# Exercise directions:
Could you tally the lines in the listing below that include the word "Operation"? Respond with the total alone.

# Entries shown:

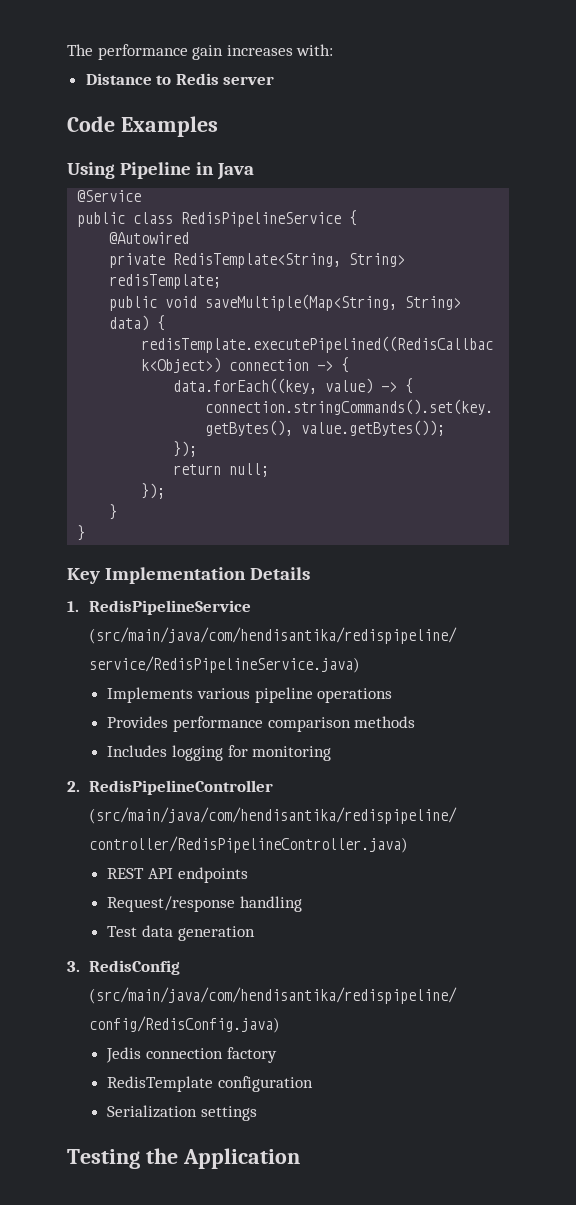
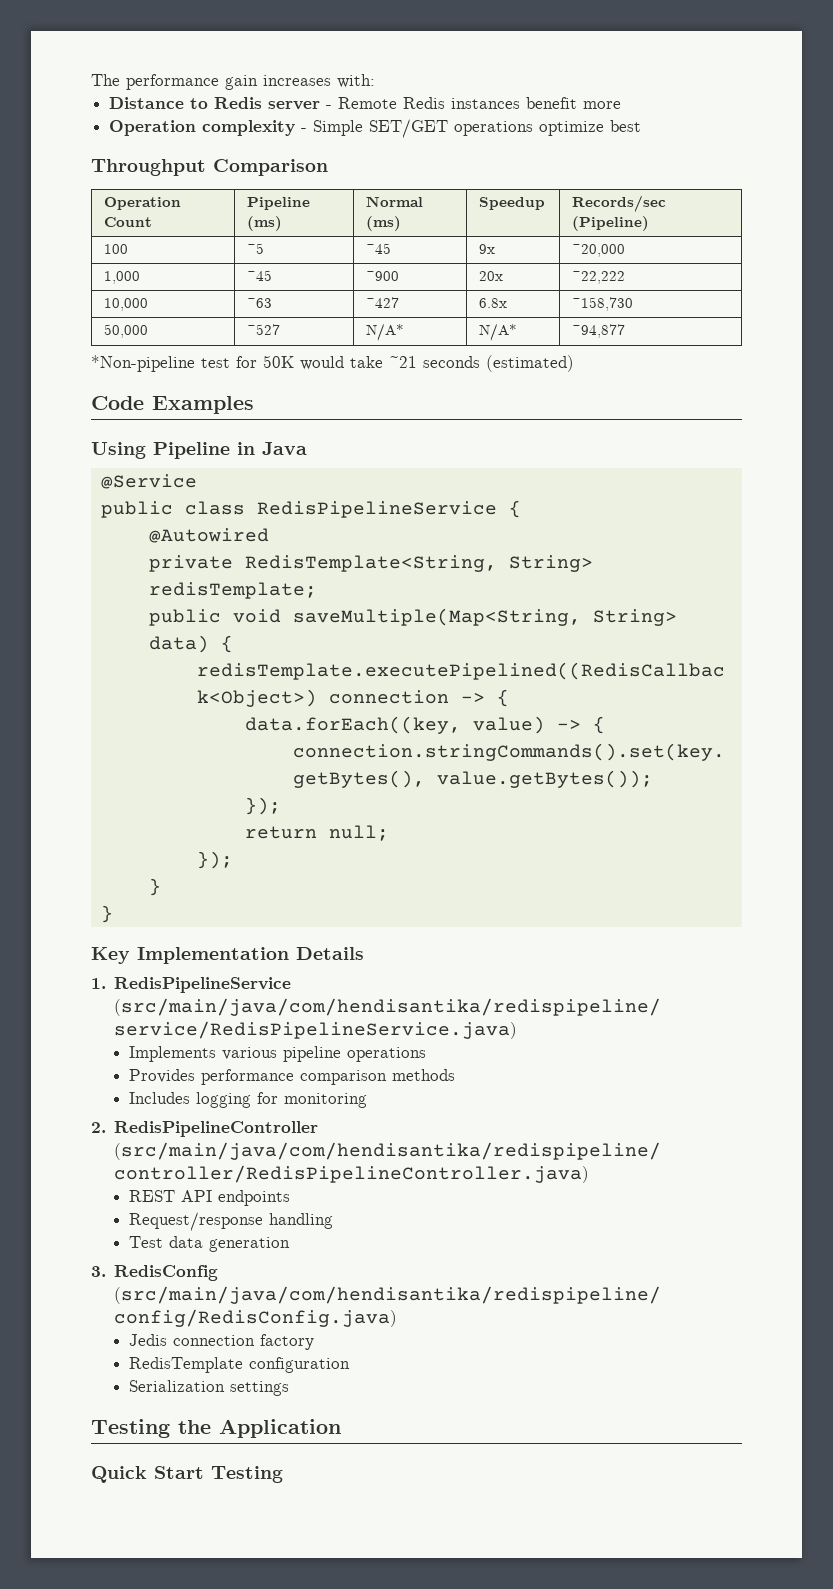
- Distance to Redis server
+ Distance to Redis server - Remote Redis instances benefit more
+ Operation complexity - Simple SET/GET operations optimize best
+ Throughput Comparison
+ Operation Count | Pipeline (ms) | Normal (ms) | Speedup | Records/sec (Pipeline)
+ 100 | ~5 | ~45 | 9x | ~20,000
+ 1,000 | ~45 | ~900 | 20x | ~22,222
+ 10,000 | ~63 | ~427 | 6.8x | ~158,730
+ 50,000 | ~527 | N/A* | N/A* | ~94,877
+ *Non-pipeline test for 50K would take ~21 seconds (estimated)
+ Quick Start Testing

# Answer for this exercise:
2